Garment and footwear workers worldwide are especially susceptible to injuries and deaths caused by commuting accidents. Nike, for one, wants to help figure out why.

The sportswear juggernaut on Monday announced that it will be working with the International Labour Organization’s (ILO) Vision Zero Fund to develop an adaptable but standardized approach to reduce these crashes in different contexts. This includes seeking input from workers, employers, governments and ILO experts in different countries to create a so-called theory of change on road safety that “throws light” on the root causes of road crashes involving garment and footwear workers.

The partnership will also create practical and easy-to-use guidance materials on commuting safety, which will be piloted by Nike and the Vision Zero Fund in a country with contract facilities that churn out Nike products. (Like most fashion purveyors, the Drake collaborator does not own its own factories.)

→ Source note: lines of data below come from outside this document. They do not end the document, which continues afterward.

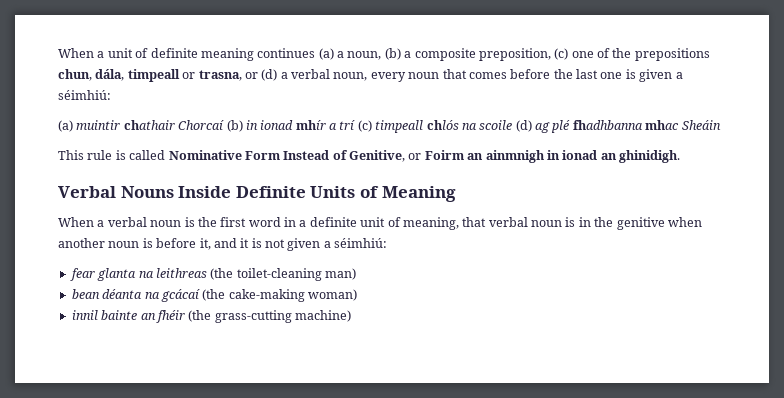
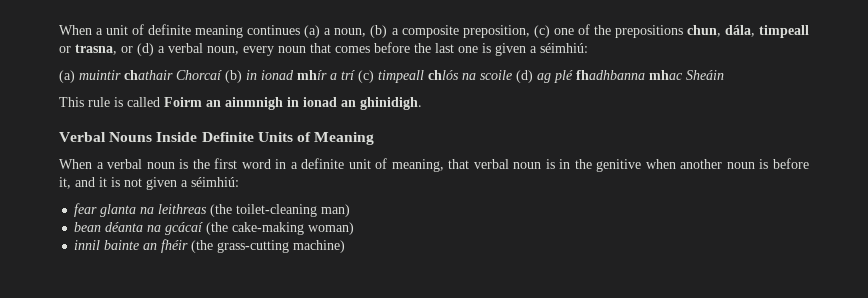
- This rule is called Nominative Form Instead of Genitive, or Foirm an ainmnigh in ionad an ghinidigh.
+ This rule is called Foirm an ainmnigh in ionad an ghinidigh.

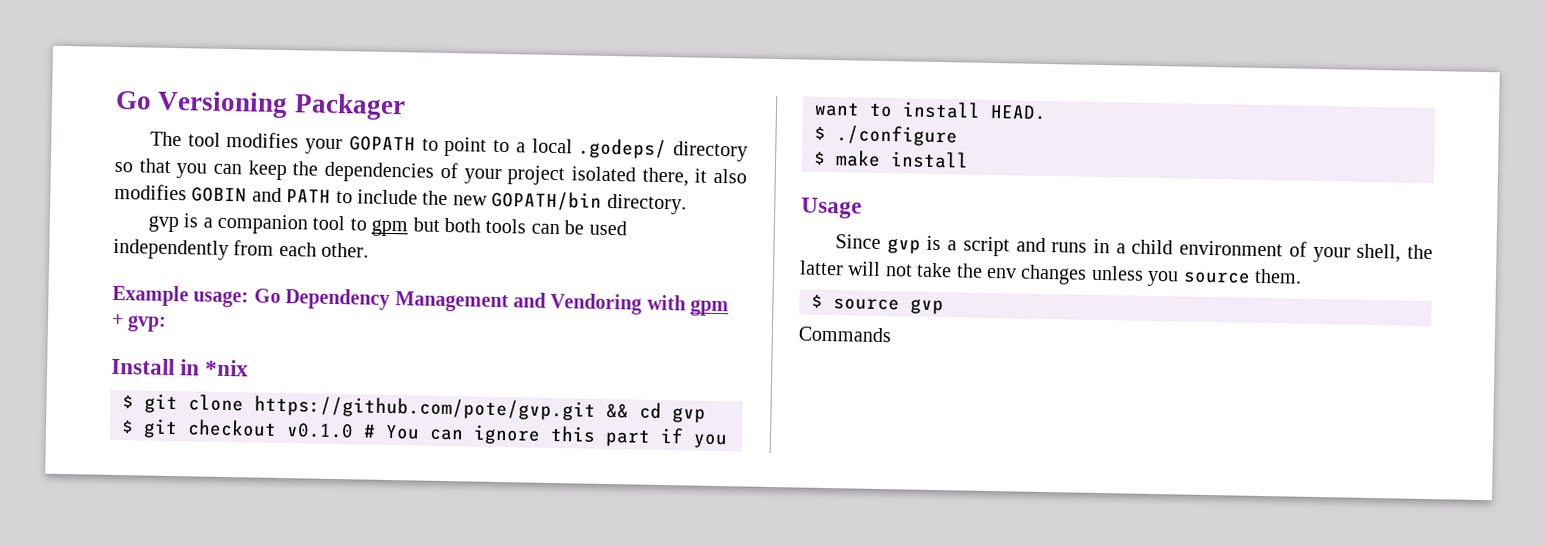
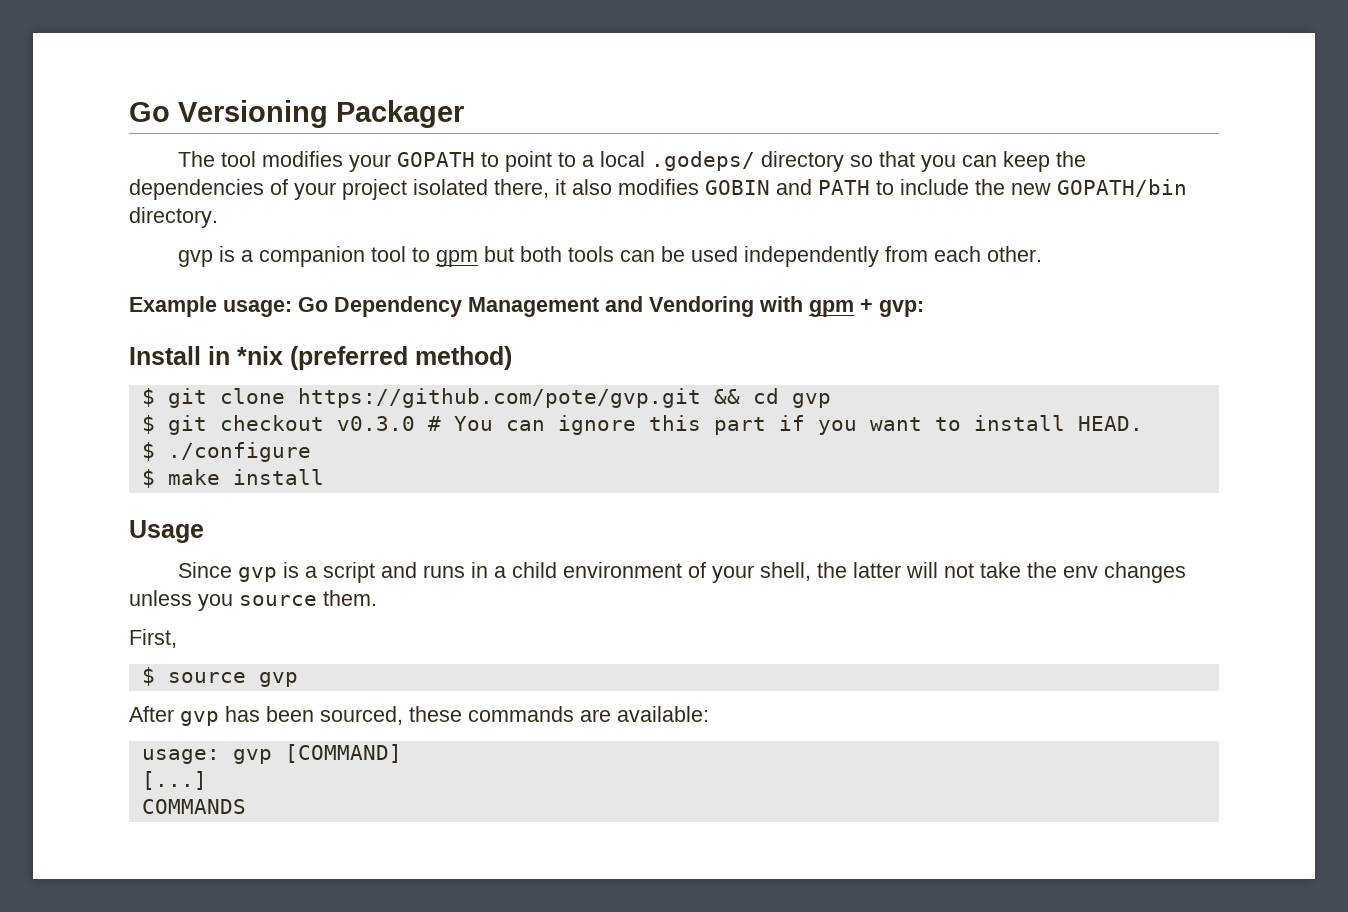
- Install in *nix
+ Install in *nix (preferred method)
- $ git checkout v0.1.0 # You can ignore this part if you want to install HEAD.
+ $ git checkout v0.3.0 # You can ignore this part if you want to install HEAD.
+ First,
- Commands
+ After gvp has been sourced, these commands are available:
+ usage: gvp [COMMAND]
+ [...]
+ COMMANDS

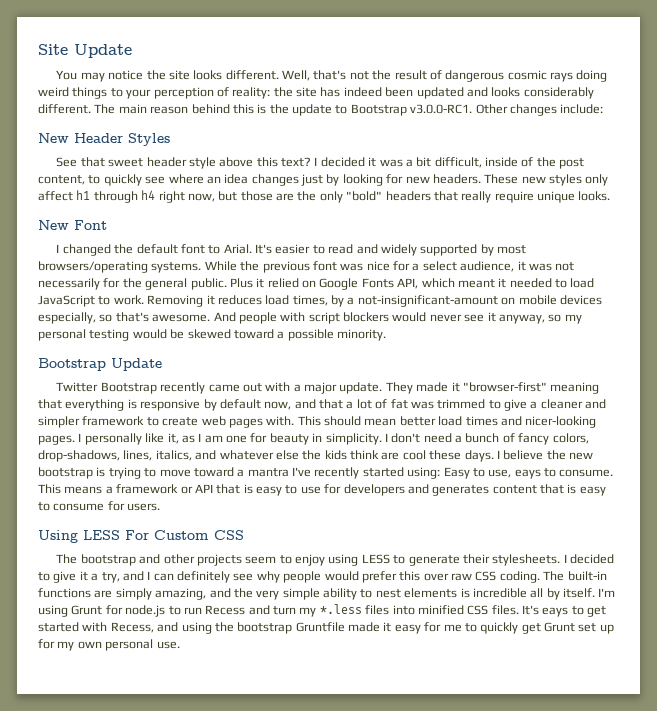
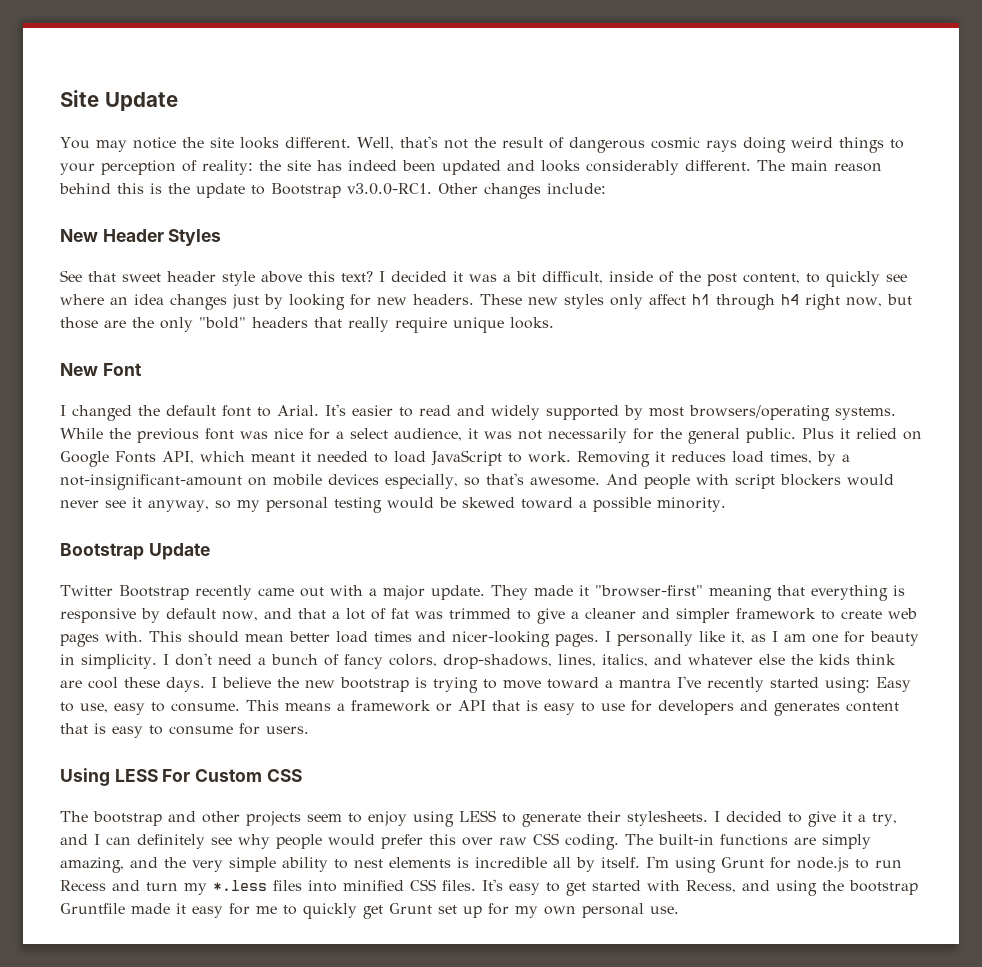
- I believe the new bootstrap is trying to move toward a mantra I've recently started using: Easy to use, eays to consume.
+ I believe the new bootstrap is trying to move toward a mantra I've recently started using: Easy to use, easy to consume.
- It's eays to get started with Recess, and using the bootstrap Gruntfile made it easy for me to quickly get Grunt set up for my own personal use.
+ It's easy to get started with Recess, and using the bootstrap Gruntfile made it easy for me to quickly get Grunt set up for my own personal use.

“At Nike, we know a world-class supply chain is grounded in standards that demonstrate respect for the people who make and move our product, and the principles of a healthy and safe workplace,” said Sittichoke Huckuntod, the Oregon company’s director for health and safety. “With this joint initiative on road safety, we look to expand our collaboration with the Vision Zero Fund, which we feel will help Nike manufacturers be leaders in safety across the extended supply chain and beyond.”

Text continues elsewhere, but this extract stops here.